AINode

AINode is a native IoTDB node that supports the registration, management, and invocation of time-series-related models. It comes with built-in industry-leading self-developed time-series large models, such as the Timer series developed by Tsinghua University. These models can be invoked through standard SQL statements, enabling real-time inference of time series data at the millisecond level, and supporting application scenarios such as trend forecasting, missing value imputation, and anomaly detection for time series data.
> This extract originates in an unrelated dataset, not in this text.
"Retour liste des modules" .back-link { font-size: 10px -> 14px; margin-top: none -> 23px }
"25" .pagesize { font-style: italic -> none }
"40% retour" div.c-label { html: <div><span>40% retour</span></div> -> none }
The system architecture is shown below: ::: center ::: The responsibilities of the three nodes are as follows:

ConfigNode: responsible for storing and managing the meta-information of the model; responsible for distributed node management.
DataNode: responsible for receiving and parsing SQL requests from users; responsible for storing time-series data; responsible for preprocessing computation of data.
AINode: responsible for model file import creation and model inference.

1. Advantageous features

Compared with building a machine learning service alone, it has the following advantages:

Simple and easy to use: no need to use Python or Java programming, the complete process of machine learning model management and inference can be completed using SQL statements. Creating a model can be done using the CREATE MODEL statement, and using a model for inference can be done using the SELECT * FROM FORECAST (...) statement, making it simpler and more convenient to use.
Avoid Data Migration: With IoTDB native machine learning, data stored in IoTDB can be directly applied to the inference of machine learning models without having to move the data to a separate machine learning service platform, which accelerates data processing, improves security, and reduces costs.

Built-in Advanced Algorithms: supports industry-leading machine learning analytics algorithms covering typical timing analysis tasks, empowering the timing database with native data analysis capabilities. Such as:
- Time Series Forecasting: learns patterns of change from past time series; thus outputs the most likely prediction of future series based on observations at a given past time.
- Anomaly Detection for Time Series: detects and identifies outliers in a given time series data, helping to discover anomalous behaviour in the time series.
- Annotation for Time Series (Time Series Annotation): Adds additional information or markers, such as event occurrence, outliers, trend changes, etc., to each data point or specific time period to better understand and analyse the data.

2. Basic Concepts

Model: A machine learning model takes time series data as input and outputs analysis task results or decisions. Models are the basic management units of AINode, supporting model operations such as creation (registration), deletion, query, modification (fine-tuning), and usage (inference).
Create: Load externally designed or trained model files/algorithms into AINode for unified management and usage by IoTDB.
Inference: Use the created model to complete time series analysis tasks applicable to the model on specified time series data.
Built-in Capabilities: AINode comes with machine learning algorithms or self-developed models for common time series analysis scenarios (e.g., forecasting and anomaly detection).

3. Installation and Deployment

The deployment of AINode can be found in the document Deployment Guidelines .

4. Usage Guide

AINode provides model creation and deletion functions for time series models. Built-in models do not require creation and can be used directly.

4.1 Registering Models

Trained deep learning models can be registered by specifying their input and output vector dimensions for inference.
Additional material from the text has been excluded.